Your assignment:
Go through the listing that follows and report the number of lines with the string "order" in them, nothing more.

The data:
———
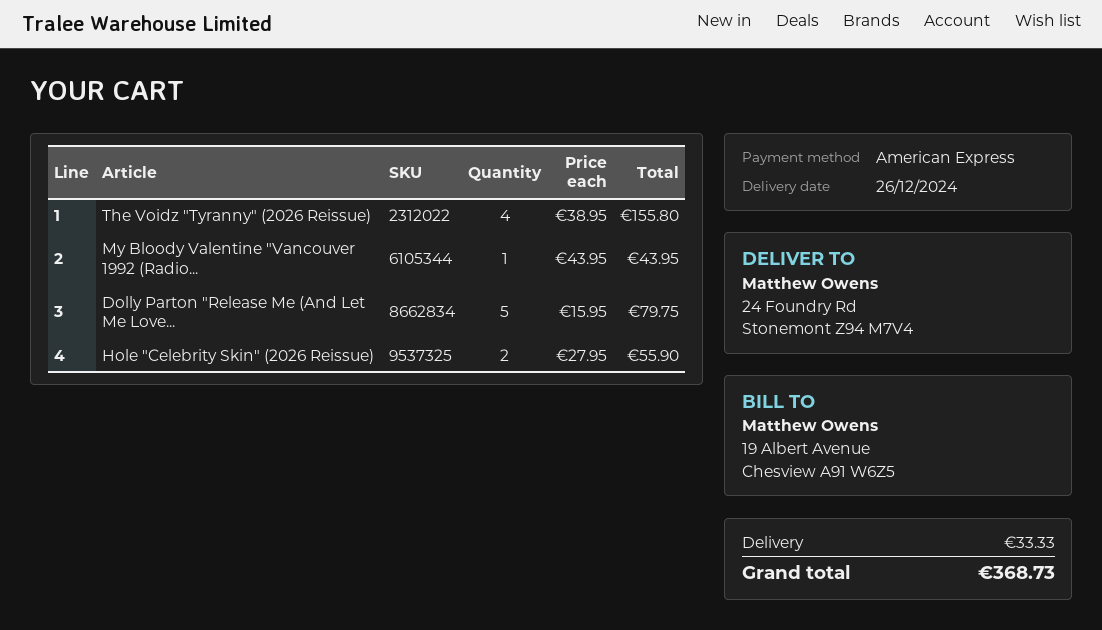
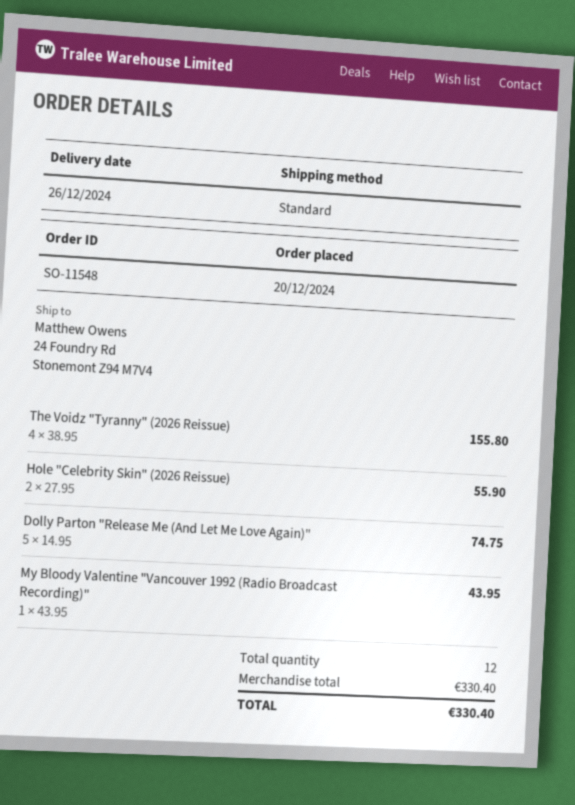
Dolly Parton "Release Me (And Let Me Love...: 5 x 15.95 = 79.75 -> 5 x 14.95 = 74.75
shipping: 33.33 -> none
total: 368.73 -> 330.40

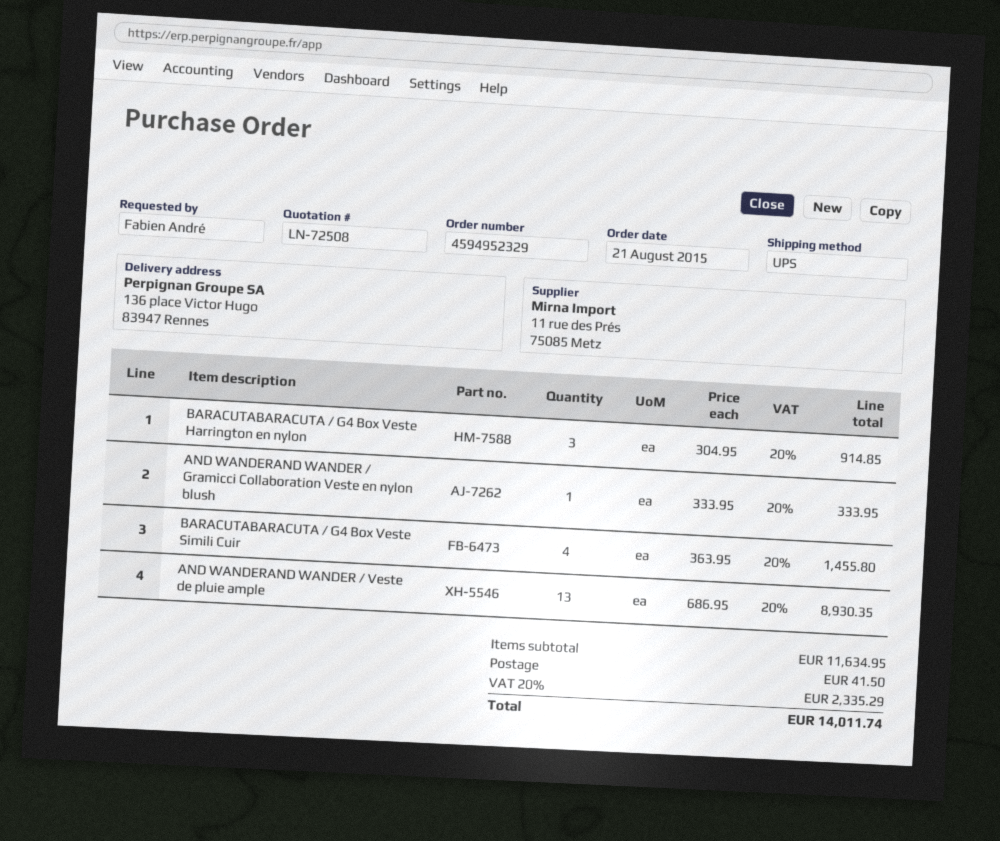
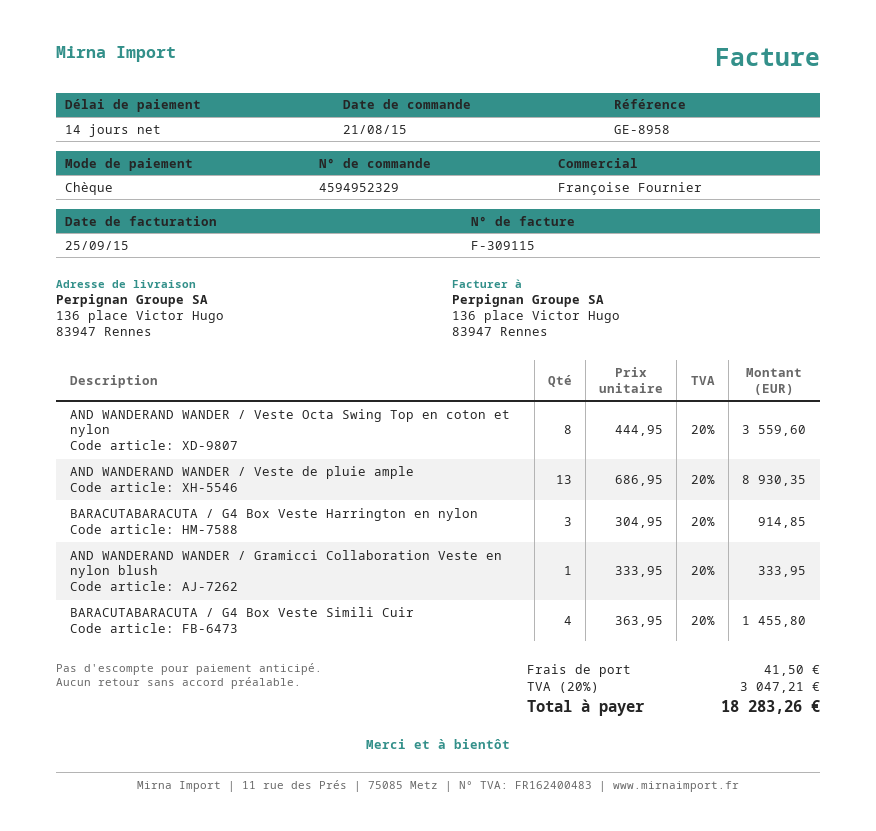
AND WANDERAND WANDER / Veste Octa Swing Top en coton et nylon: none -> 8 x 444.95 = 3559.60
tax: 20% = 2335.29 -> 20% = 3047.21
total: 14011.74 -> 18283.26

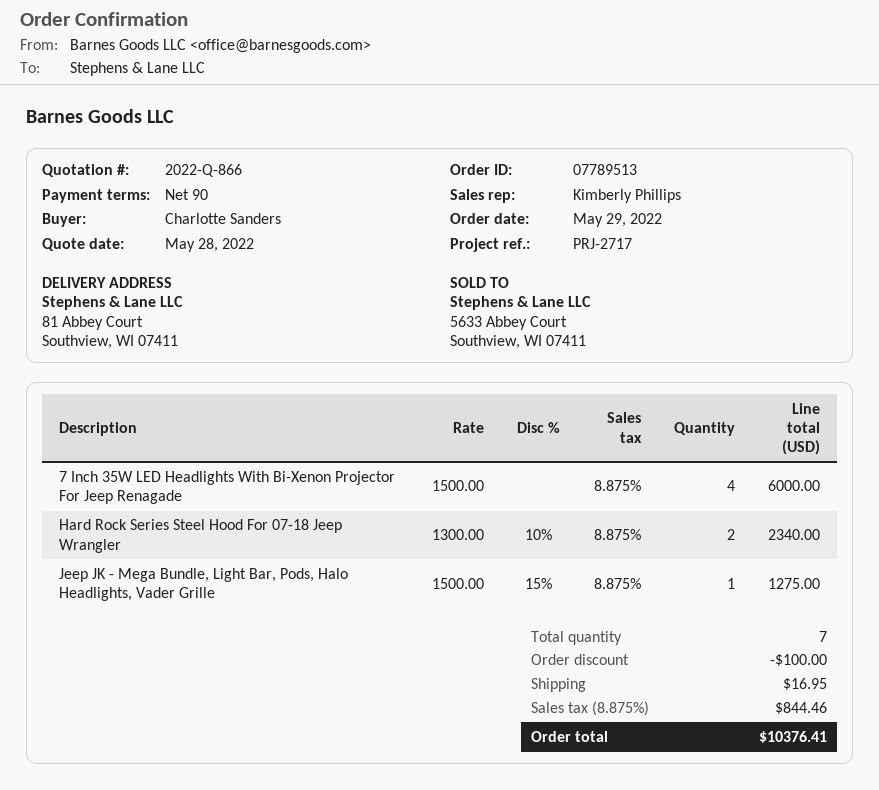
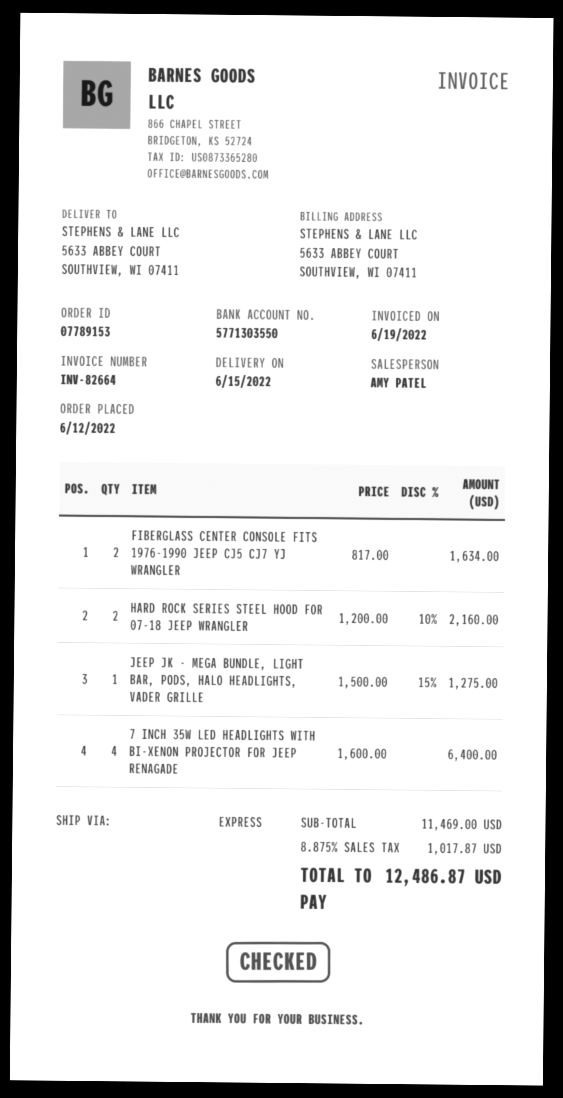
order number: 07789513 -> 07789153
order date: 2022-05-29 -> 2022-06-12
sales rep: Kimberly Phillips -> AMY PATEL
ship to: 81 Abbey Court, Southview, WI 07411 -> 5633 ABBEY COURT, SOUTHVIEW, WI 07411
7 Inch 35W LED Headlights With Bi-Xenon Projector For Jeep Renagade: 4 x 1500.00 = 6000.00 -> 4 x 1600.00 = 6400.00
Hard Rock Series Steel Hood For 07-18 Jeep Wrangler: 2 x 1300.00 - 10% = 2340.00 -> 2 x 1200.00 - 10% = 2160.00
FIBERGLASS CENTER CONSOLE FITS 1976-1990 JEEP CJ5 CJ7 YJ WRANGLER: none -> 2 x 817.00 = 1634.00
discount: 100.00 -> none
shipping: 16.95 -> none
tax: 8.875% = 844.46 -> 8.875% = 1017.87
total: 10376.41 -> 12486.87

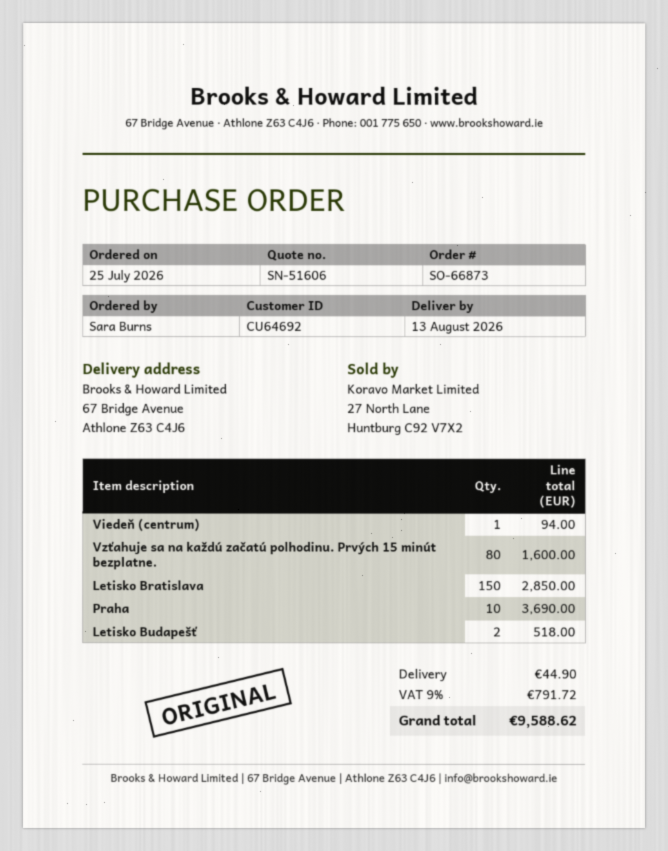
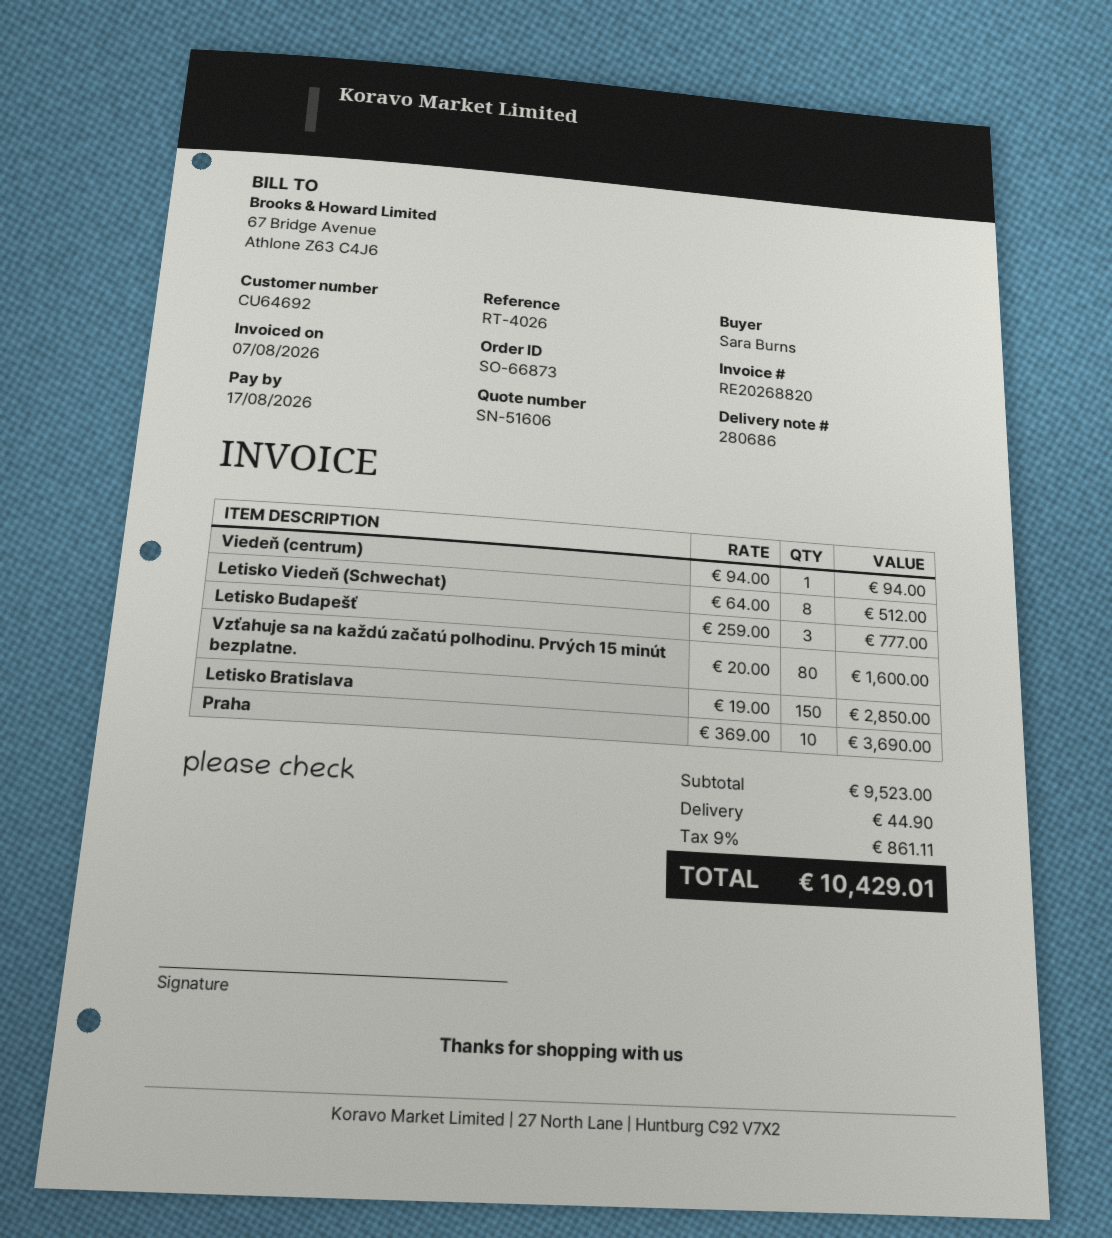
Letisko Budapešť: 2 for 518.00 -> 3 for 777.00
Letisko Viedeň (Schwechat): none -> 8 for 512.00
tax: 9% = 791.72 -> 9% = 861.11
total: 9588.62 -> 10429.01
———
Problem solution:
2